* [ACTION ITEM] Transcribe the listing exactly, so that nothing but the pictures is missing.

* [SUPPLIED RECORDS]
+---+

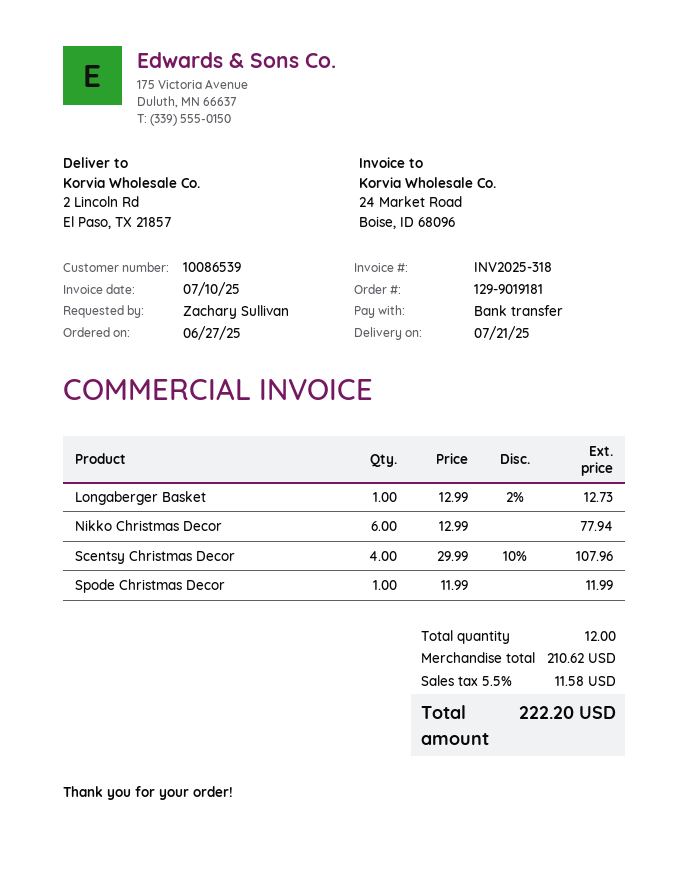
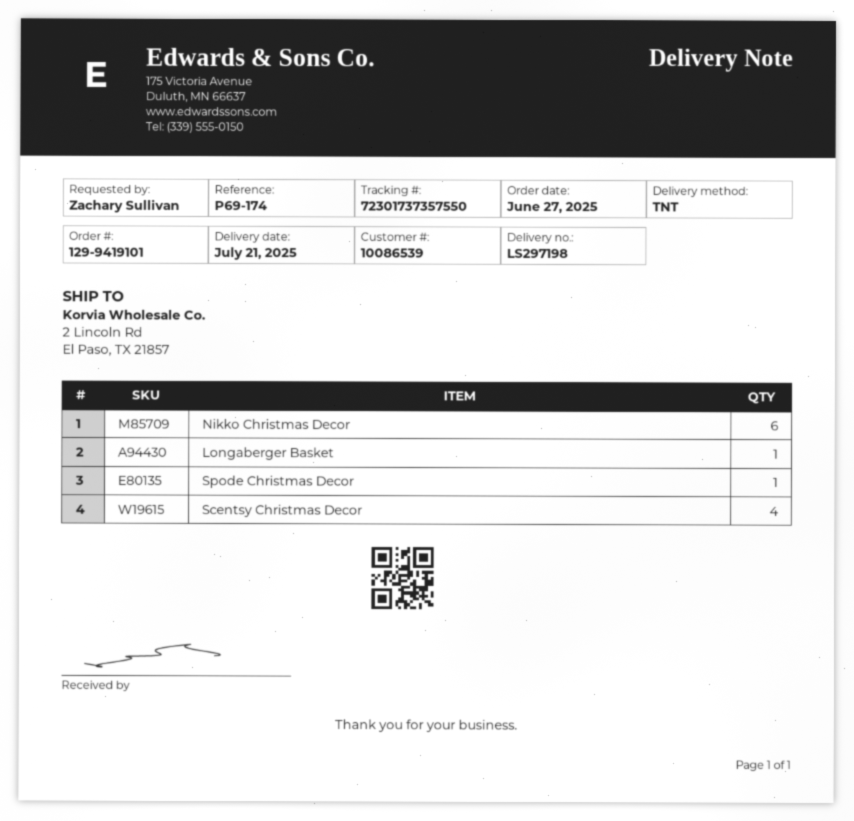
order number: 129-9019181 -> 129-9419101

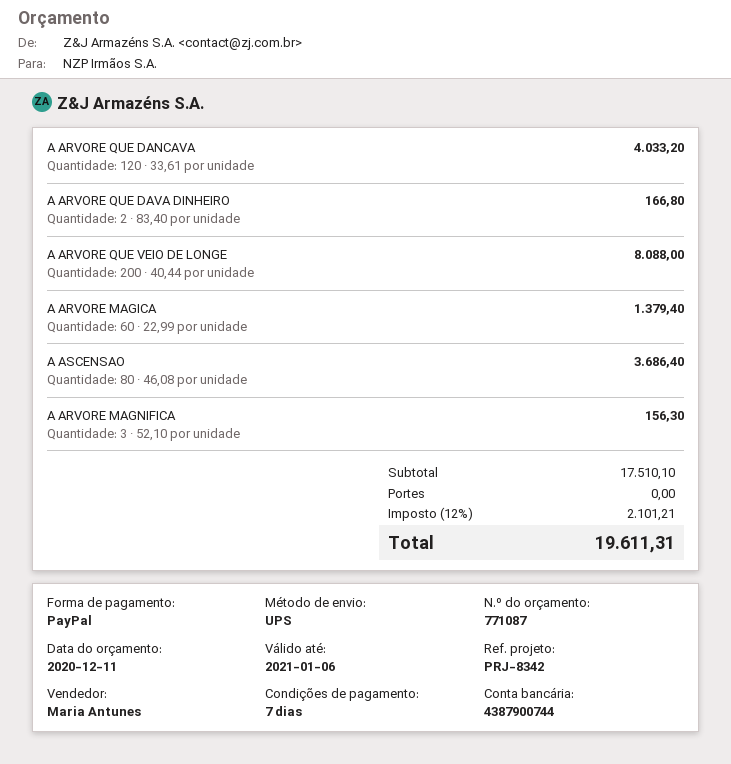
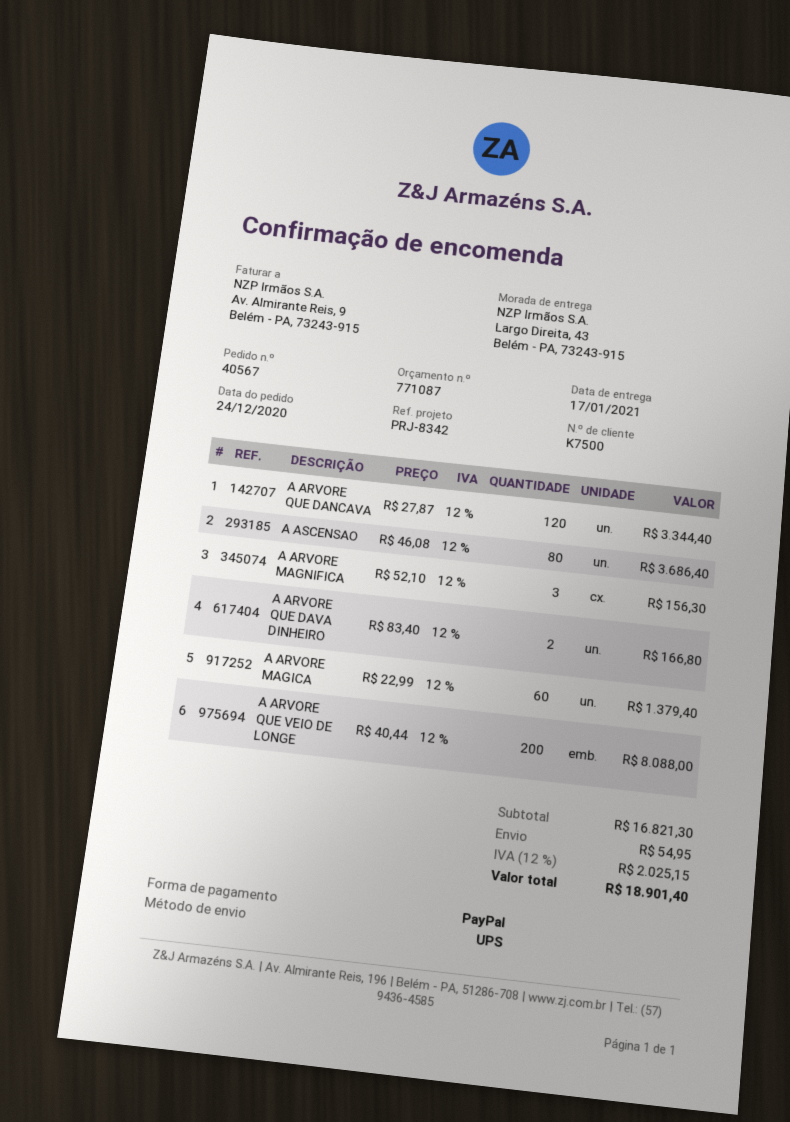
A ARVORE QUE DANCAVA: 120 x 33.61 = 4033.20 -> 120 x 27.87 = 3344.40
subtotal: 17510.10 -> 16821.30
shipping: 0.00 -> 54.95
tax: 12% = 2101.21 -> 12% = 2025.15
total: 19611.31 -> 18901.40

+---+

* [EXERCISE RESULT]
order number: 129-9019181 -> 129-9419101

A ARVORE QUE DANCAVA: 120 x 33.61 = 4033.20 -> 120 x 27.87 = 3344.40
subtotal: 17510.10 -> 16821.30
shipping: 0.00 -> 54.95
tax: 12% = 2101.21 -> 12% = 2025.15
total: 19611.31 -> 18901.40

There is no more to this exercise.